Jim, please note that some of the most highly regarded kitchen knives (for starters) are made from these primitive low alloy steels like O1 and 52100 and crusty old simple stainless like AEB-L. Likewise, i have seen a couple of instances where PROPERLY heat treated low alloy steel like O1 was able to compete head to head with CPM M4 in the Blade Sports cutting championship. The issue with Randall is how they treat their O1.
Blade Sports in no way goes to normal use of any knife or steel, the runs are VERY short so just about any properly HTed steel that's worth making a knife out of will perform.
It's more about the Cutters (Pure Talent) and those specially designed knives than it is the steel they are made out of.
I have had no issues with using my Randall's. There is nothing wrong with their heat treat either, I don't see you stating anything more than your opinion in that regard Joe.
Why does all this steel talk keep going, and going, and going. "Is Busse the new Randall" has nothing to do with steel, but more with history.
It's Spring, Ken.
The Energizer Bunny has emerged from his hole and is bouncing merrilly around the landscape.
Excess energy, I guess.
"There is a 5th dimension, beyond that which is known to man. It is a dimension as vast as space and as timeless as infinity. It is the middle ground between light and shadow, between science and superstition." R. Serling [Jamie (Doc V)]
No, they are not.
I know nuh-thing.
High carbon or not, 440B is still 440B, not a performance benchmark, compared to newer alloys. If you go by specs, 440A is also, "high-carbon stainless" steel 440B has a bit more Carbon in it and that's all. In theory, two alloys with identical composition could be 440A and 440B, with exactly 0.75%C.
I'm not quite sure I understand what your argument is. Nobody is questioning neither Randalls popularity, nor the fact that lots of people are happy with them. Neither of those facts(unfortunately) can be used as an argument to prove their knives are using high performance steels.
The choice of steel is also not an argument against them being high performance knives. Unless Swamp Rat in 52100 and Scrapyard in S-7 get dinged with having the same lousy wear resistance that no undisclosed mystical heat treat will ever change. INFI also does nothing wonderful as far as wear resistance goes. If not degraded for such, then these knives are high performance in metrics other than how much cardboard can be cut for absolutely no reason without a couple swipes on a sharpening rod. A quite literal estimation of 99% of the world's population does not need vanadium in their knife steels, and never even handle any such steels.
Yeah, well, mines BIGGER than yours! Mines HARDER than yours! And mine PENETRATES better than yours!
We're still talking about knives, right?
If one benchmarks from AISI 420 point, sure 440B will be a good performer.
This whole thread is like arguing whether or not Moses was the new Noah or is Mohamed the next Christ or is Kora the next Ang (now there is a obscure reference for you). In the Original Post the question was never about design, steel, performance or even quality. The Question was will the price of Busse's knives take off in a manner similar to Randell knives. The answer to this is not as easy as predicting what the Composite New York Stock Exchange will be trading at next week, next year or in a decade (Busse, Randell and the NYSX will all likely but up in a decade). If guessing how a fast or how high a Busse knife will go for could be determined here we could all be rich men on a relatively small investment.

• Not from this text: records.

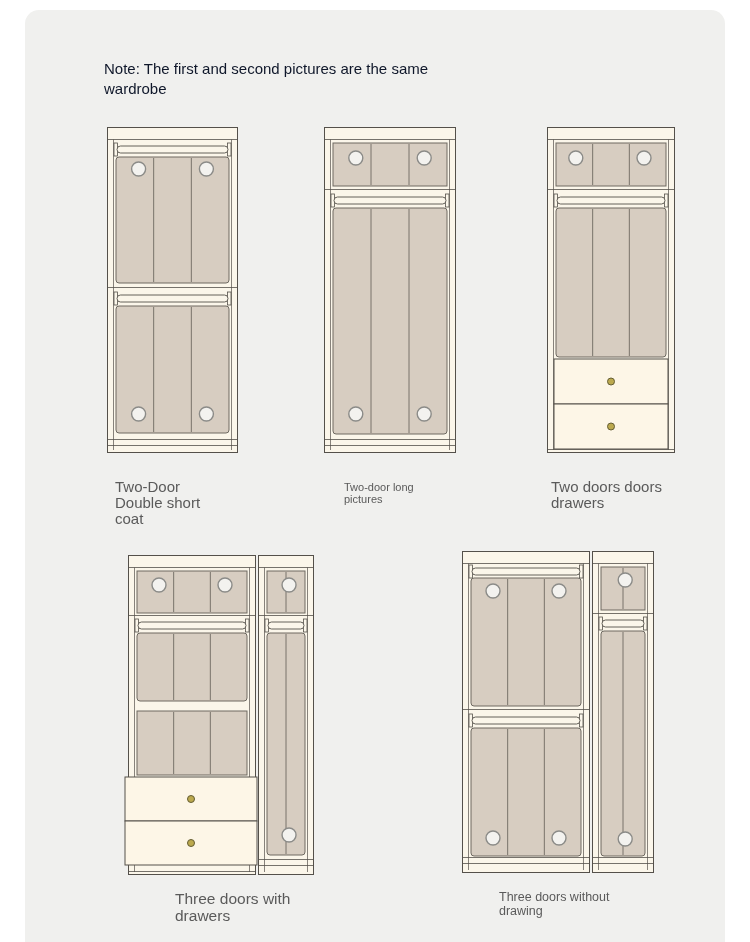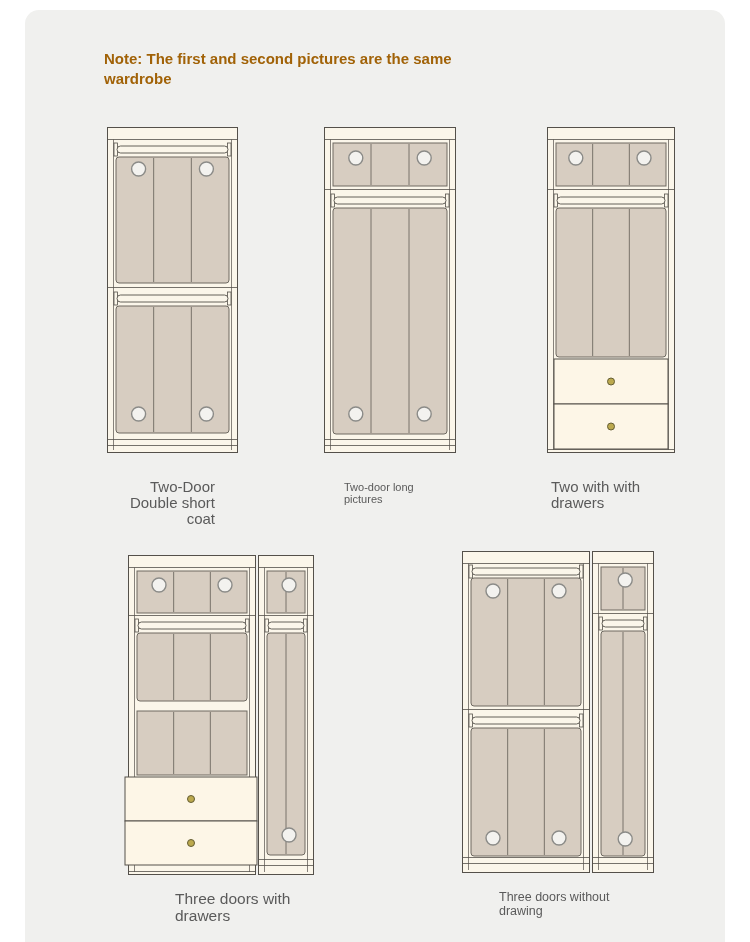"Note: The first and second" .note { color: #a16207 -> #0f172a; font-weight: bold -> none; top: 39px -> 49px }
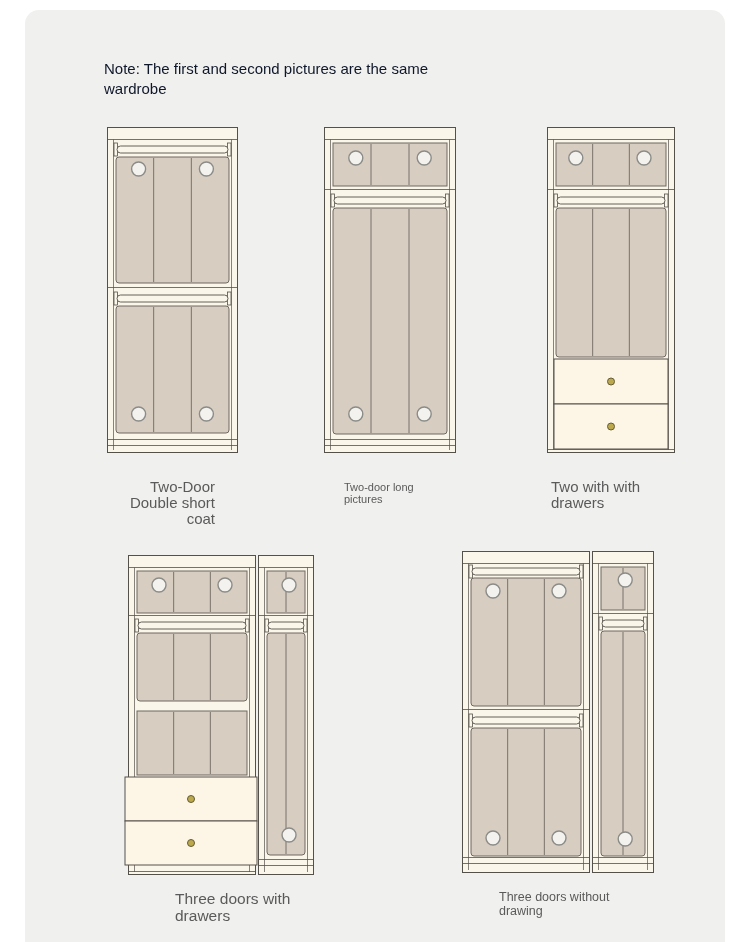"Two-Door Double short coat" #w1-label { text-align: right -> none }
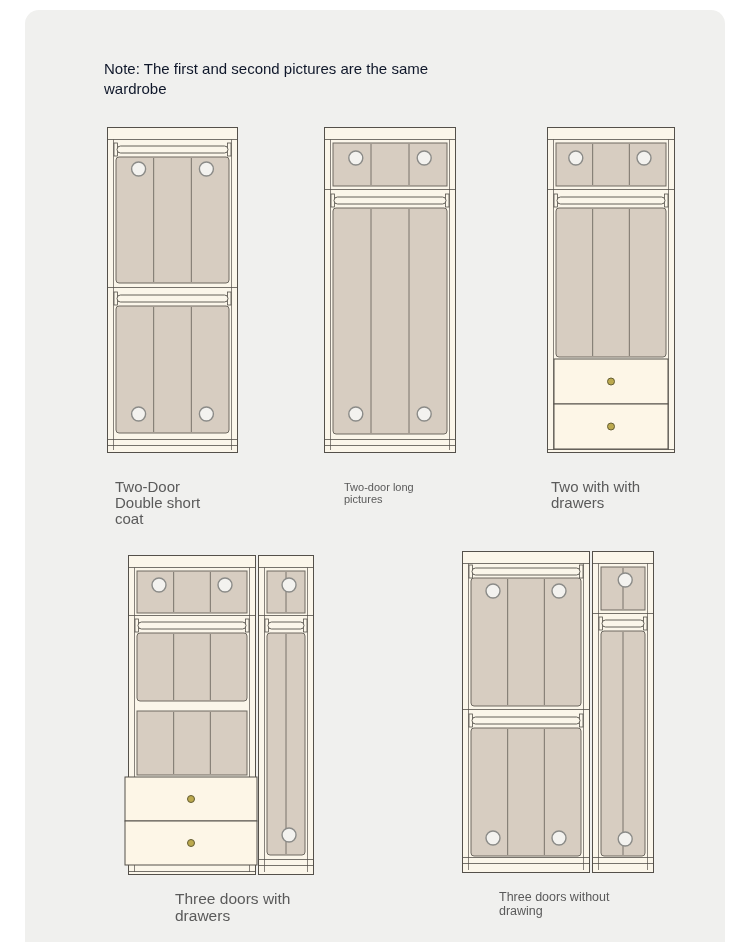"Two with with drawers" div.caption { text: with with -> doors doors }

Quality, Performance, Value may influence a products place in the market and history but they are not a sure indicator of what consumers will decide is the value of a product. It's an old saw but Tulips were never worth what was paid at the top of their market and GM was never as worthless as was paid at the bottom it's market.
So there you have it, Randall folks have taste and experience, and BUSSE folks are impressed with the shiny stuff under the hood rather than their driving skills.
Can we all stop with the silly word games gents, anyone with a notion can come up with relatively pointless posts that add nothing to this thread. This is the wrong venue for amateur night comedy skits at happy hour.
OK that's enough. Mr Ankerson, you know its is about the heat treatment. There are elemental properties that matter and you know that, INFI is in this category because they have a unique HT technique.
Low Alloy steels are not exempt from performance because their elemental statistics are relatively low compared to super steel stats. Bob Cramer can make basic steels perform at very high levels; as did F.J. Richtig who reportedly forged in 1095 (or maybe another carbon steel) and if you do not know what he could do with his knives and in what year (note the available technology), than you should read up on him.
HT is the key to performance. better steel is the key to achieving higher performance with high HT standards. If you do not optimize both of them, than the discussion is baseless and mis leads the youngin's
Between INFI and 01, What got do with stainless steel? I'm expecting very soon to talk about titanium and aluminum alloy too.